■ Exercise instructions:
Extract all lines from the data beneath that include the word "Printing".

=== Begin Enclosure ===

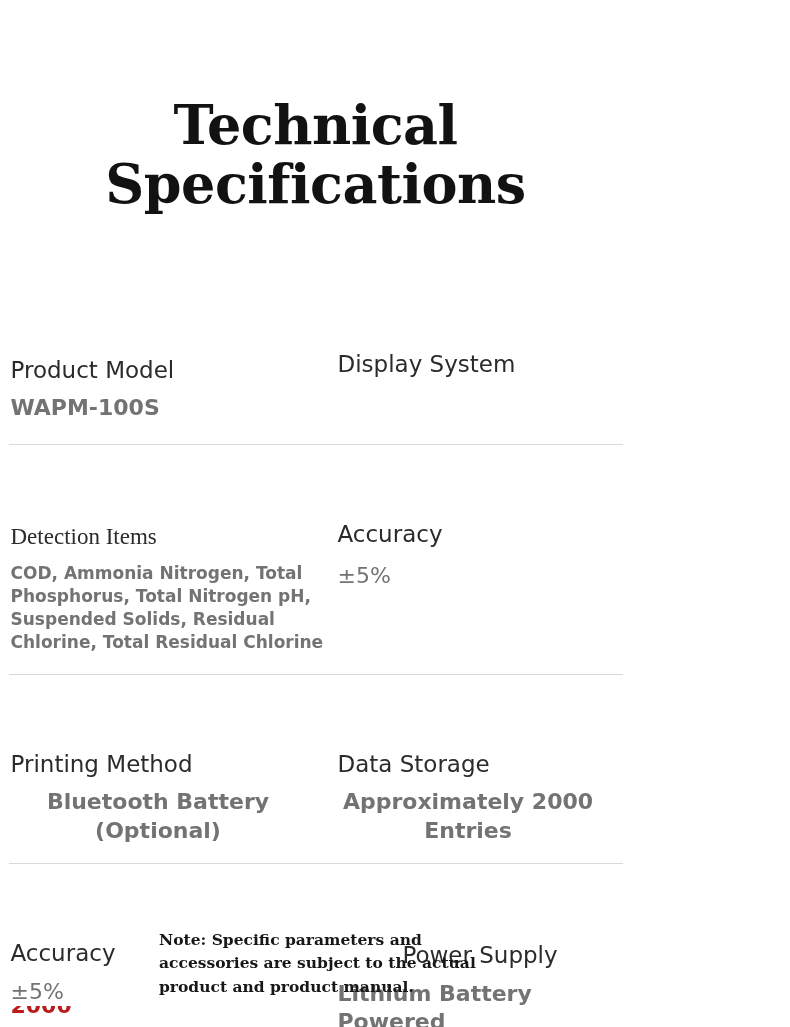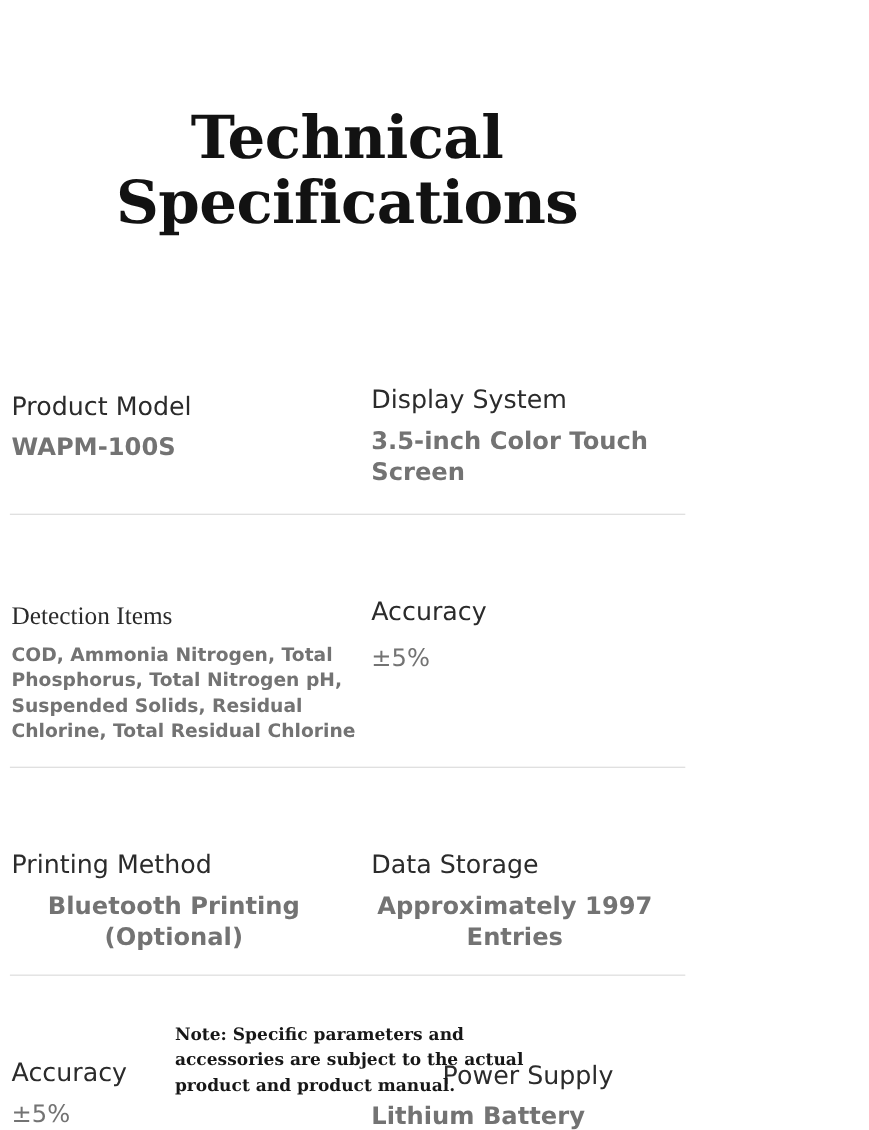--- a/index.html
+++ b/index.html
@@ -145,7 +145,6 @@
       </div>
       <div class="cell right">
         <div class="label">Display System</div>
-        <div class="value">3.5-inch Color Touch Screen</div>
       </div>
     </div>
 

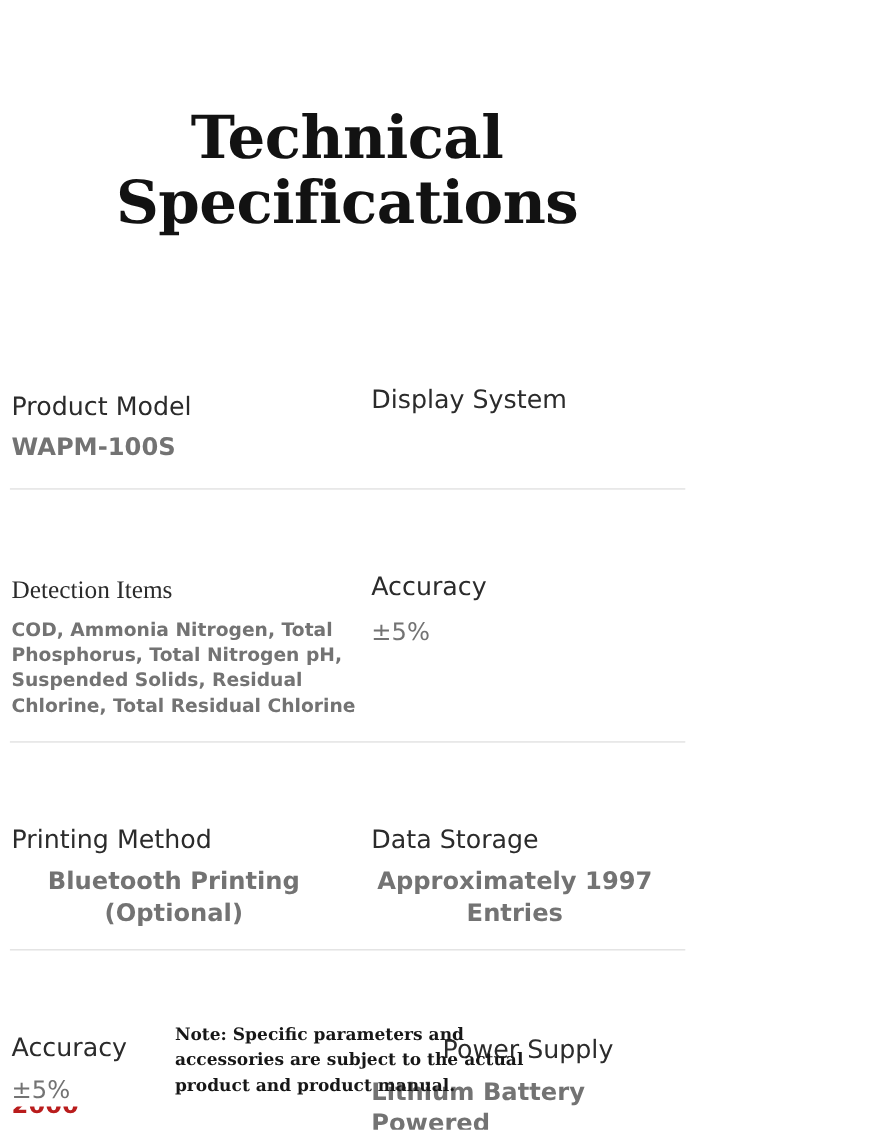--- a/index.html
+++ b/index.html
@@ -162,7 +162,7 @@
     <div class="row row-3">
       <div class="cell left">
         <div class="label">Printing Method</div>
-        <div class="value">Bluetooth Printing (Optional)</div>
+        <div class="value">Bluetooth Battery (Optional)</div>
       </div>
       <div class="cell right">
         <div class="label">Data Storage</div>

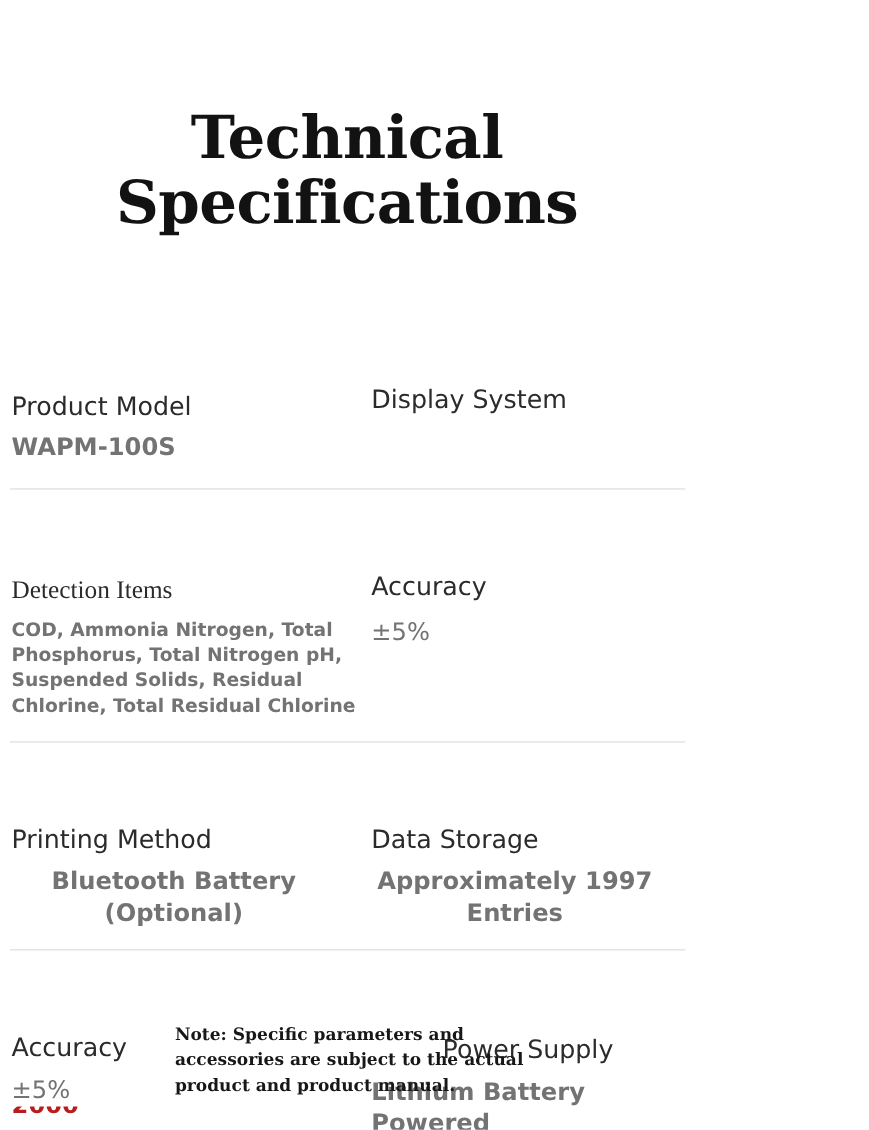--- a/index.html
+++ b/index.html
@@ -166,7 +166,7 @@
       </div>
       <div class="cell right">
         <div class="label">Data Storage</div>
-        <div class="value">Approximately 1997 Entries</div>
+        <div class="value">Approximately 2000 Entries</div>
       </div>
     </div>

=== End Enclosure ===
=== Begin Enclosure ===

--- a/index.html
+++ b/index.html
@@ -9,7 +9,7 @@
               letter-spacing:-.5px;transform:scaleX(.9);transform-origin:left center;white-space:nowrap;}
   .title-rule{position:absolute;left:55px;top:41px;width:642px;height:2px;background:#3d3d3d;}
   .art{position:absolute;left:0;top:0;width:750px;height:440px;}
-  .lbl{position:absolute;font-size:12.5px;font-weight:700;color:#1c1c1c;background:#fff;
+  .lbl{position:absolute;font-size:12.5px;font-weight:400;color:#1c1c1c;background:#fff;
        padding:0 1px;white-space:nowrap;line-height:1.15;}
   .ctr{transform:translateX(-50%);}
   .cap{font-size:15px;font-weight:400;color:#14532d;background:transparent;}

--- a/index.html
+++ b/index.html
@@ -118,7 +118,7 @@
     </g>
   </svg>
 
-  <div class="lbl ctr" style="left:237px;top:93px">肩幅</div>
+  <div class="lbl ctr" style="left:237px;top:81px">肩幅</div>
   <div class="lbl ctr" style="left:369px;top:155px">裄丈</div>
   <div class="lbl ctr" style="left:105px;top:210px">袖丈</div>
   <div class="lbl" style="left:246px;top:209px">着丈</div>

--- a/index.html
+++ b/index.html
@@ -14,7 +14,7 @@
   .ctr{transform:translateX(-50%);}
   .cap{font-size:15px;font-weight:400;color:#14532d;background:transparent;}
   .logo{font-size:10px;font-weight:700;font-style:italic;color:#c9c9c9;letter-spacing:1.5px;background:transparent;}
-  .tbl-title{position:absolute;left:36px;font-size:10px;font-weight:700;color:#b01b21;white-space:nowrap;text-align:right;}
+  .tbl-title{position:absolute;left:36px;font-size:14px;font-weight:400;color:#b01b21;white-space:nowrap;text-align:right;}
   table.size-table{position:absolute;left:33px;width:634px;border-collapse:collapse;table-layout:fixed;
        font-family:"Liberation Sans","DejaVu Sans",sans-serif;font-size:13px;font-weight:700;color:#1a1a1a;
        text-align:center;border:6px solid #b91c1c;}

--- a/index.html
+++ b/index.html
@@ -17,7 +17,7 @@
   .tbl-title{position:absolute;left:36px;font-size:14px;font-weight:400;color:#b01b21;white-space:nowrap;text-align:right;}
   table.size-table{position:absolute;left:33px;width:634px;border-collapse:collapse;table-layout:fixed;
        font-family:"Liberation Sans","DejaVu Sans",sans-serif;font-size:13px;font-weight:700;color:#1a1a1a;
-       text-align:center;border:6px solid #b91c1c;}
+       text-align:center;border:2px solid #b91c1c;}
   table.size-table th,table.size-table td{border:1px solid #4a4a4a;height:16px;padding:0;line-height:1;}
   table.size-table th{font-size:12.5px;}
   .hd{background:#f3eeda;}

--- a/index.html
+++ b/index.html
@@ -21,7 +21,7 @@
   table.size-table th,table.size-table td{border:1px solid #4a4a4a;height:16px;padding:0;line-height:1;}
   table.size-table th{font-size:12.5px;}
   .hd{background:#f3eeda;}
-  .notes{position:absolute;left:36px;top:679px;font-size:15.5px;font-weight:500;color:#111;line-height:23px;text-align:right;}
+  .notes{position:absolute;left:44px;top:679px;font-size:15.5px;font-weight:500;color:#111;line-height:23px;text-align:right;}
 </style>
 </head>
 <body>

=== End Enclosure ===

■ Your solution:
         <div class="label">Printing Method</div>
-        <div class="value">Bluetooth Printing (Optional)</div>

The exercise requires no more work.